I don't think these make any real difference. The main issues are being locked into a really low rent especially with subsequent tenancies. For an even longer period. And also problems and long delays with getting problem and or non paying tenants out.. These problems have been there a long time now.

If you have good tenants and are happy with the rent in the it's viable no need to sell up.

The viability of getting into buy to let now seems unviable to me. Perhaps I'm wrong. 

I think the worry of further changes is worrying.


----------



## Sarenco (22 May 2019)

The new Residential Tenancies Bill has passed all stages in the Dail and Senate and has gone to the President for signature. 

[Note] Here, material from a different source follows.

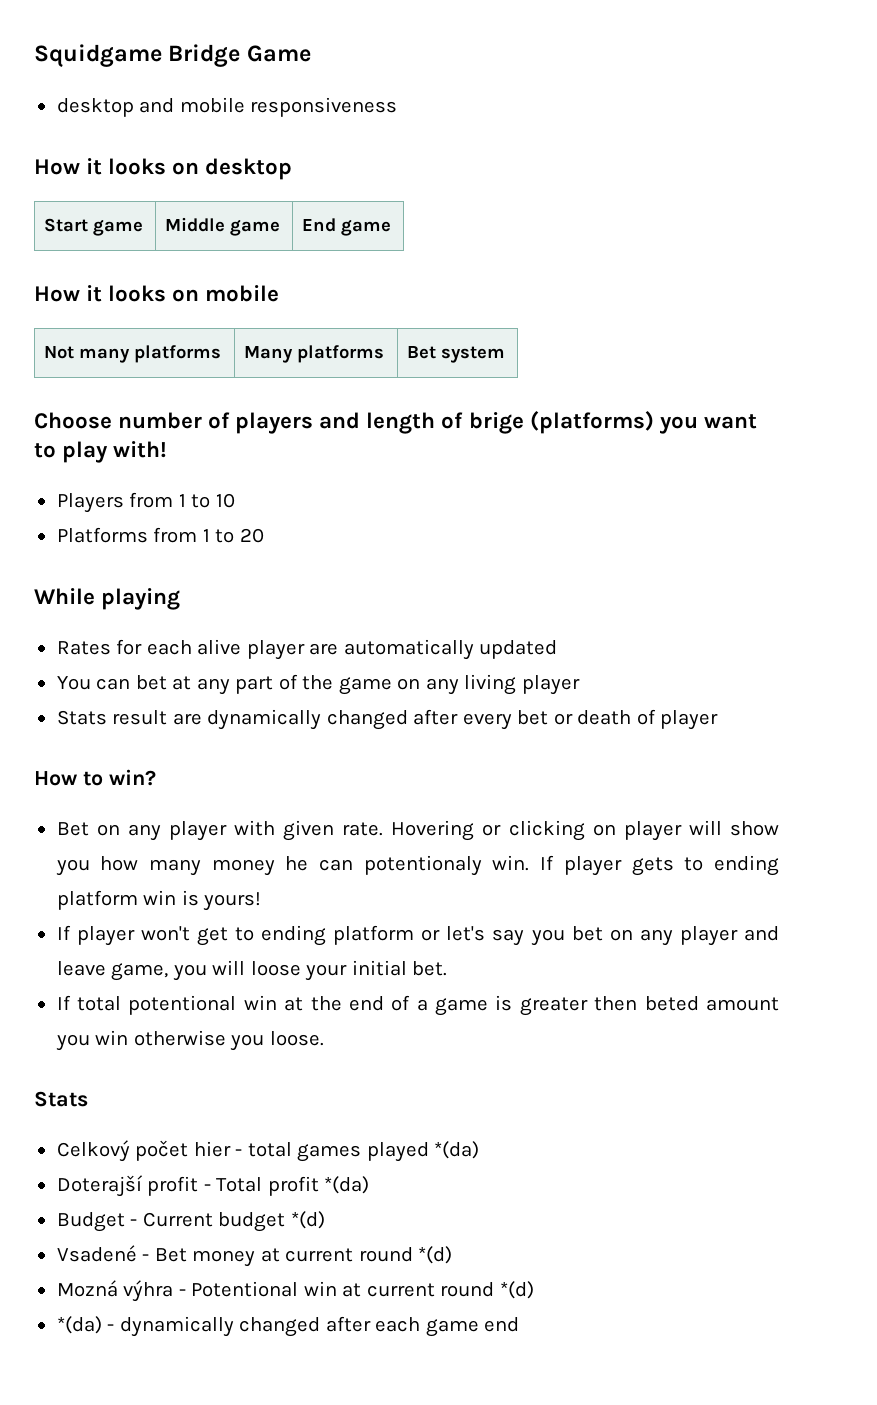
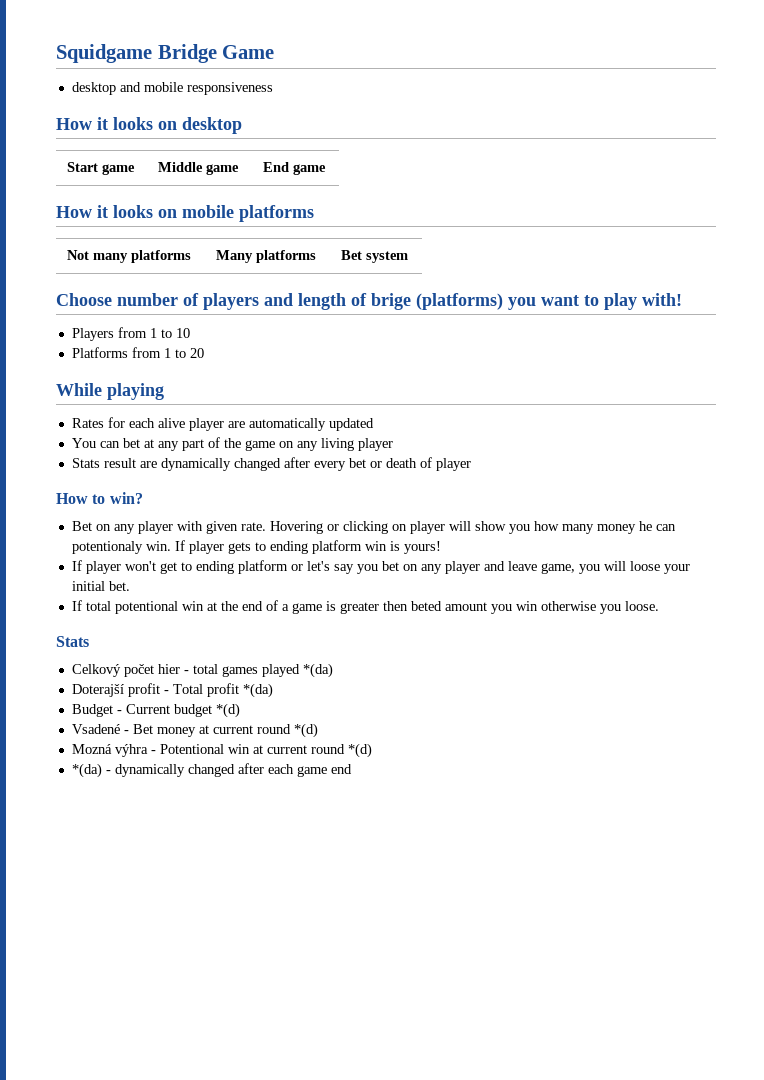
- How it looks on mobile
+ How it looks on mobile platforms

Expected to enter into force in July.









						Bill regulating rent pressure zone properties passes
					

The Residential Tenancies Bill has passed all stages of the Dáil and the Seanad and will now go to the President to be signed into law.




					www.rte.ie


----------



## AlbacoreA (22 May 2019)

At least (as far as I know) they aren't backdating it. So if you have your notices in already, they'll still stand.


----------



## Sarenco (22 May 2019)

AlbacoreA said:


> At least (as far as I know) they aren't backdating it. So if you have your notices in already, they'll still stand.

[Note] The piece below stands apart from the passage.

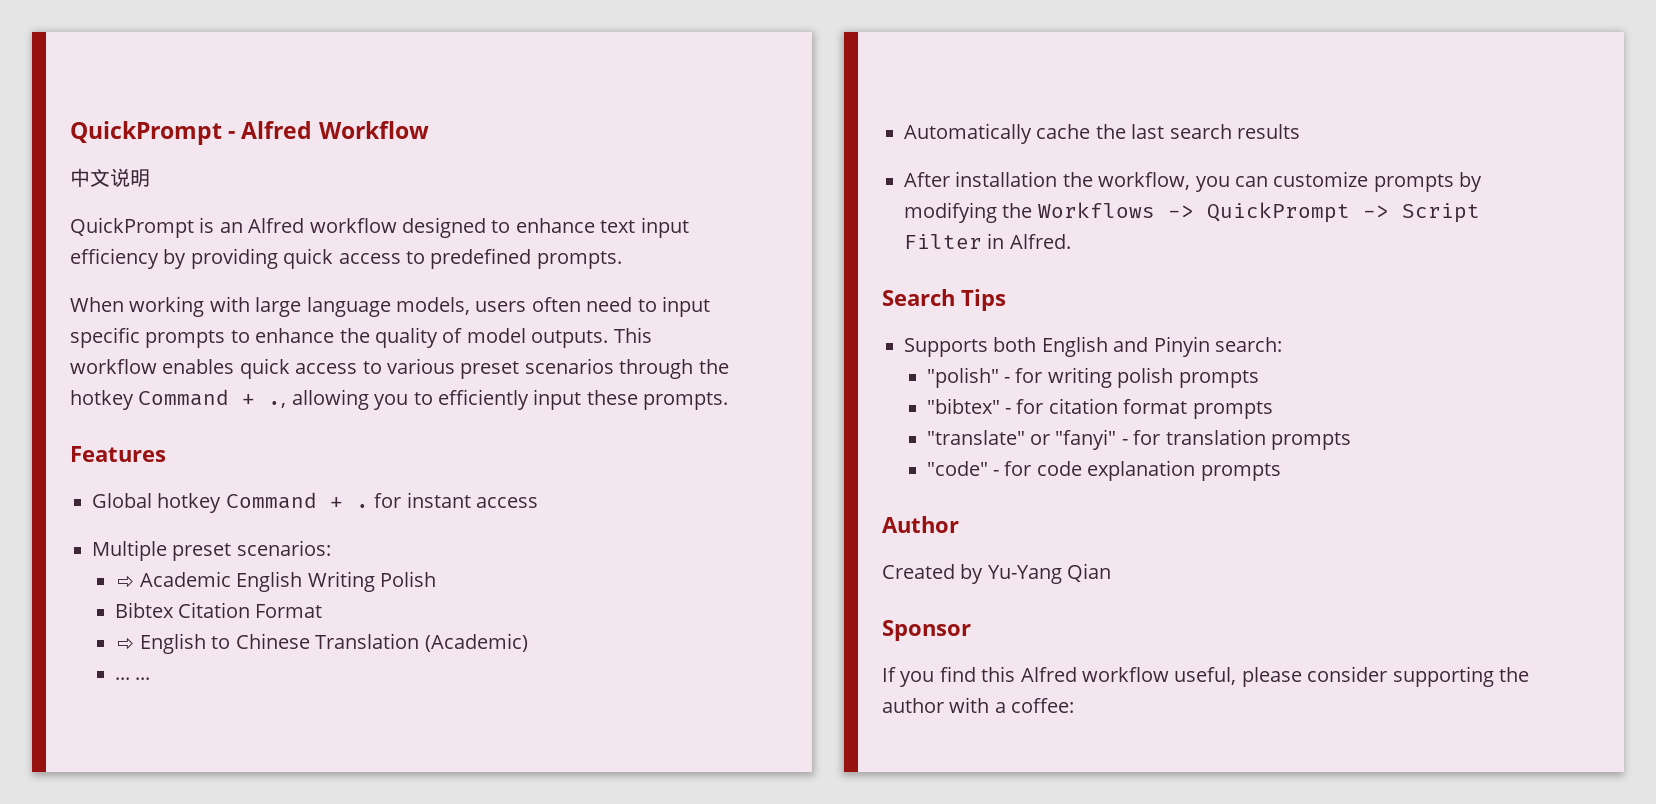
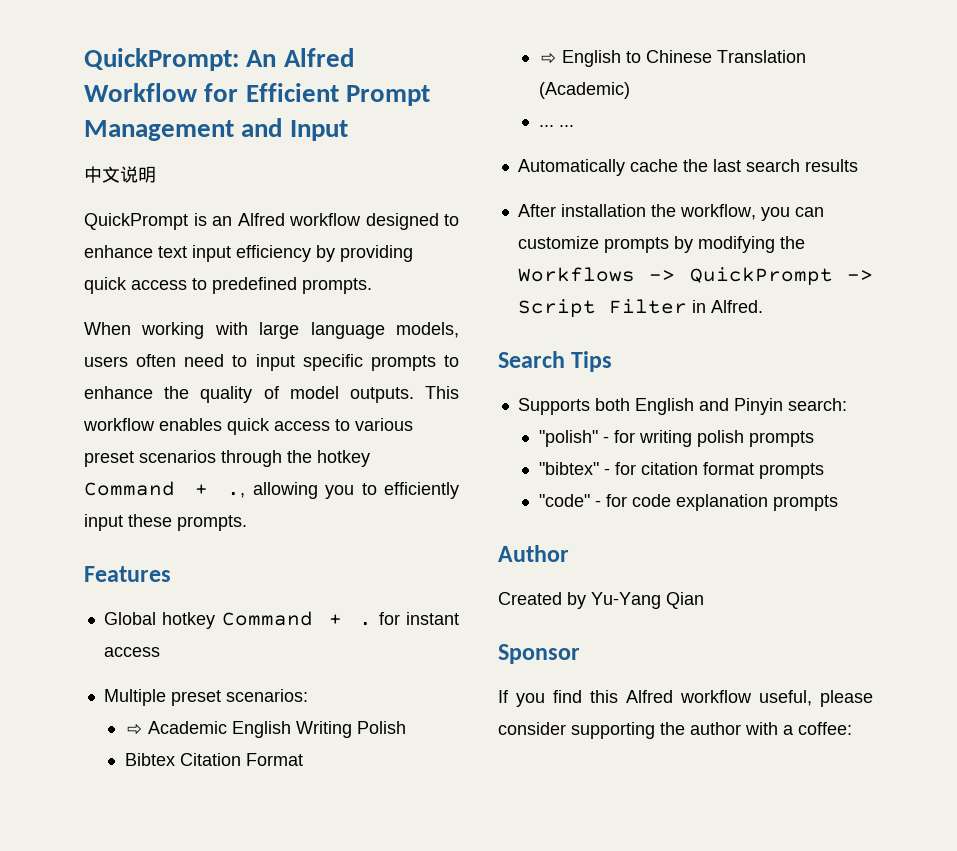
- QuickPrompt - Alfred Workflow
+ QuickPrompt: An Alfred Workflow for Efficient Prompt Management and Input
- "translate" or "fanyi" - for translation prompts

That's correct @AlbacoreA.

Any landlord thinking of issuing a notice of termination should have at least a month to do so under the current rules.

Bearing in mind that raising rent above an annualised 4% within an RPZ will shortly become a criminal offence, I suspect we will see a spike of termination notices issued over the coming weeks.

I think that's a crying shame but, hey, I don't make the rules...


----------



## WolfeTone (22 May 2019)

If you didn't know who was in charge, you would think these policies are the policies of the hard-left.


----------



## Luternau (22 May 2019)

It's nuts that they can just fast track legislation to criminalise what is a civil matter (a contract between landlord and tenant). No doubt stacks of resources will be applied to enforcement of these new laws for social good. The govt must be seen to be tackling rogue landlords and the housing crisis of its own making.
In contrast, every day of the week motoring offences are going un-policed ultimately leaving dangerous drivers on the roads at a high social and financial cost to the state. We are told additional resources for policing are coming but no sign yet.


----------



## lonelyplanet (22 May 2019)

What is the changes with respect to termintation of a tenancy.? I am not in a RPZ but in anticipation of new legislation I informed tenants of a substantial increase as in rent due to the uncertainty of the governmental meddling. I have been very very fair but with the unknown meddling going on I am pushing up the rents. I am sick of the RTB and all the spin as regards protecting tenants rights and implying they are after rogue landlords which no doubt exist but feel the larger number of tenants are not held accountable to anything in all this legislation.


----------



## Sarenco (22 May 2019)

lonelyplanet said:


> What is the changes with respect to termintation of a tenancy.?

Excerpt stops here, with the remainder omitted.